While the suspicion is that Beijing used Chinese-American and Asian friends of President Clinton from his days as Arkansas governor to funnel at least $2 million (£1.25 million) into the campaign, the FBI and the CIA have been wary about telling senators just what they know for fear of compromising methods and tactics.

All they are allowing to be stated in public is that they have "indications" that Chinese "intelligence agencies" were involved in a covert operation. A top secret appendix to the document contains much of the detail.

The unclassified part refers to Mochtar Riady, an Indonesian billionaire friend of Mr Clinton since the early Eighties when he became involved in a bank venture in Little Rock, Arkansas, as having had "a long-term relationship with a Chinese intelligence agency". His son, James, is also linked to spies in Beijing. The Riadys control the Jakarta-based Lippo Group conglomerate. The son has visited Mr Clinton in the Oval Office at least twice, once to lobby for favourable trade relations with China.

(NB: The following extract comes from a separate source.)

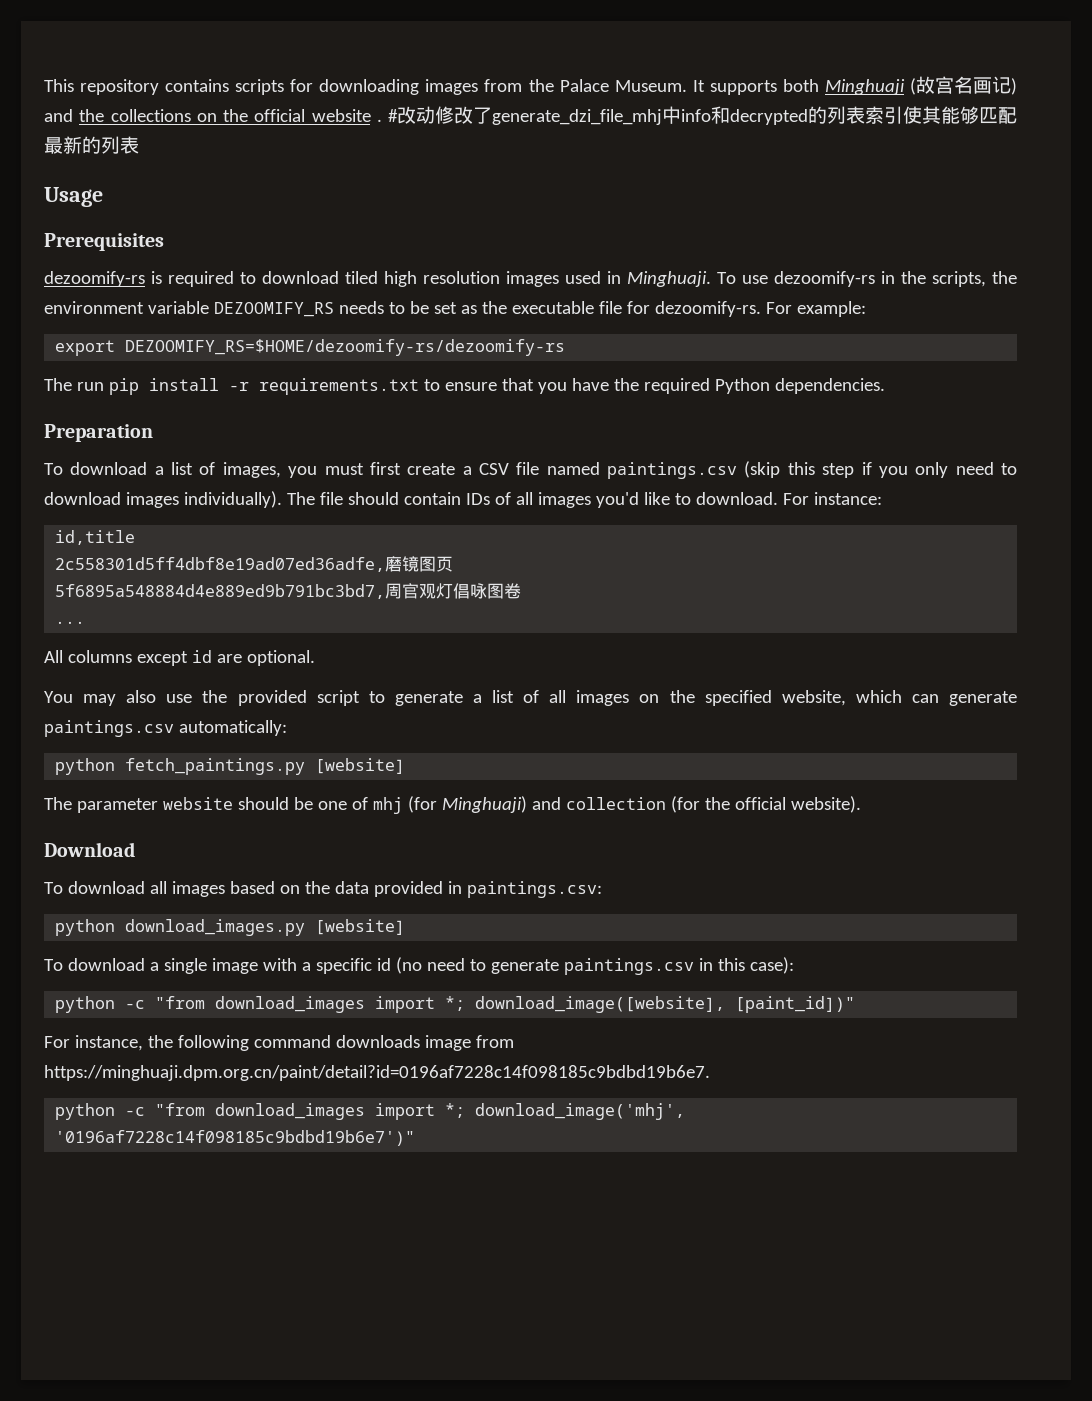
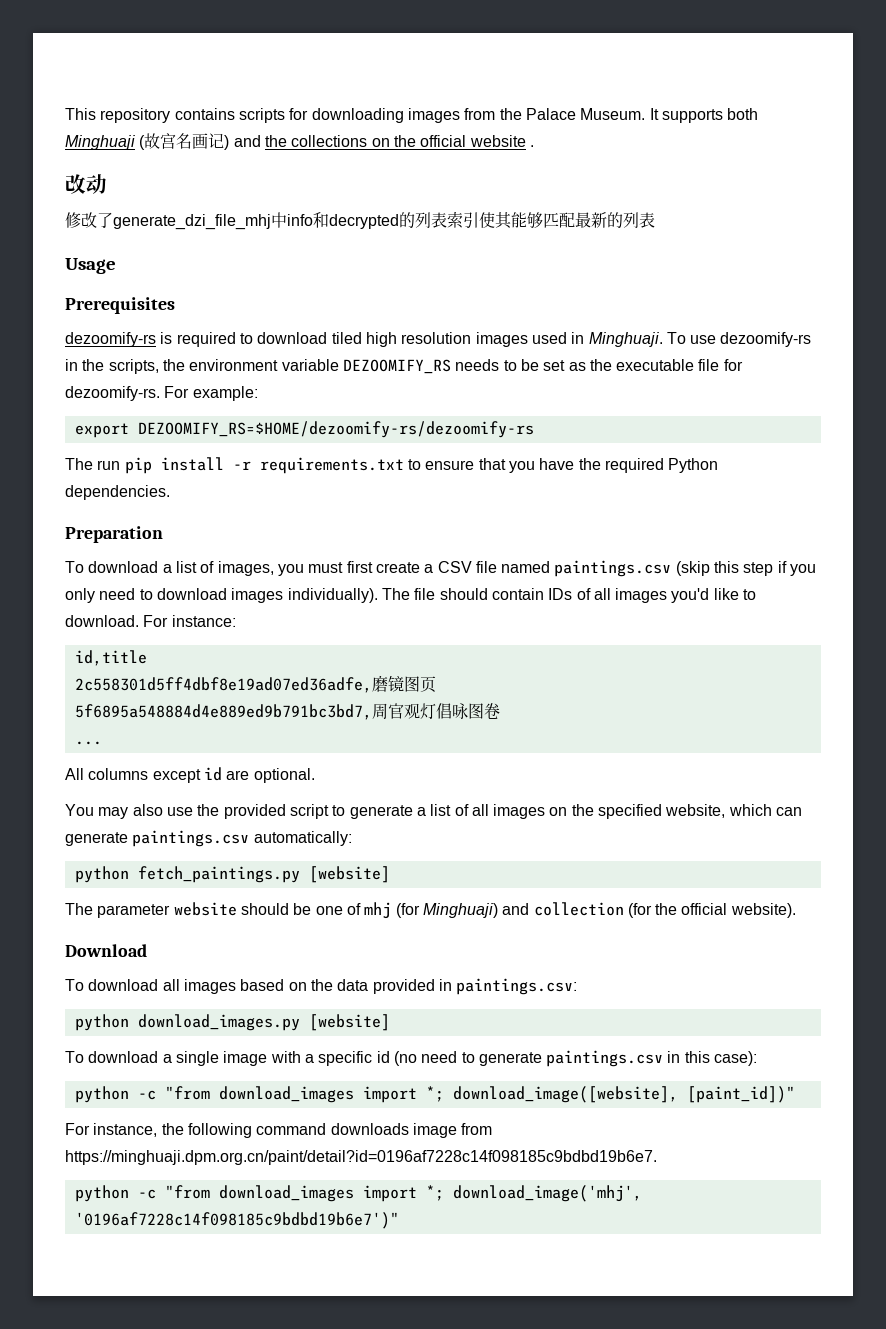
- It supports both Minghuaji (故宫名画记) and the collections on the official website . #改动修改了generate_dzi_file_mhj中info和decrypted的列表索引使其能够匹配最新的列表
+ It supports both Minghuaji (故宫名画记) and the collections on the official website .
+ 改动
+ 修改了generate_dzi_file_mhj中info和decrypted的列表索引使其能够匹配最新的列表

The CIA and the FBI tapped calls in and out of the Chinese embassy in Washington, while the National Security Agency intercepted international calls between Washington and cities in Asia. The unclassified report describes the relationship of the Riadys with Chinese undercover agents as appearing to be "based on business interests" with the two men obtaining assistance from Beijing "in exchange for large sums of money and other help". There is also evidence of possible Chinese penetration of the United States government. Inquiries centre on John Huang, a former Lippo executive, who was given a job with top-secret security clearance at the Commerce Department.

William Safire, a New York Times columnist, said that Mr Huang received 37 personal briefings from a CIA officer on the findings of US agents in Asia.

During that time, he made 261 calls from his government office to Lippo officials in Los Angeles and Indonesia. Often just after CIA briefings, Mr Huang regularly visited a "drop" across the street maintained by a Lippo ally, where he sent and received faxes and packages, and made calls "he did not want to appear on Commerce records". Safire gave details of a suspicious meeting on Sept 13, 1995, when Mr Huang entered the White House, listing that he was visiting Nancy Hernreich, a presidential secretary, "a subterfuge to conceal his presence" at a meeting with Mr Clinton and the younger Mr Riady.

In the talks, the President "re-assigned" Mr Huang to the Democratic National Committee as a fund-raiser. He was able to keep his security clearance.

The Senate investigators apparently have unearthed 67 visits to the White House and the executive office building made by Mr Huang without the knowledge of his colleagues.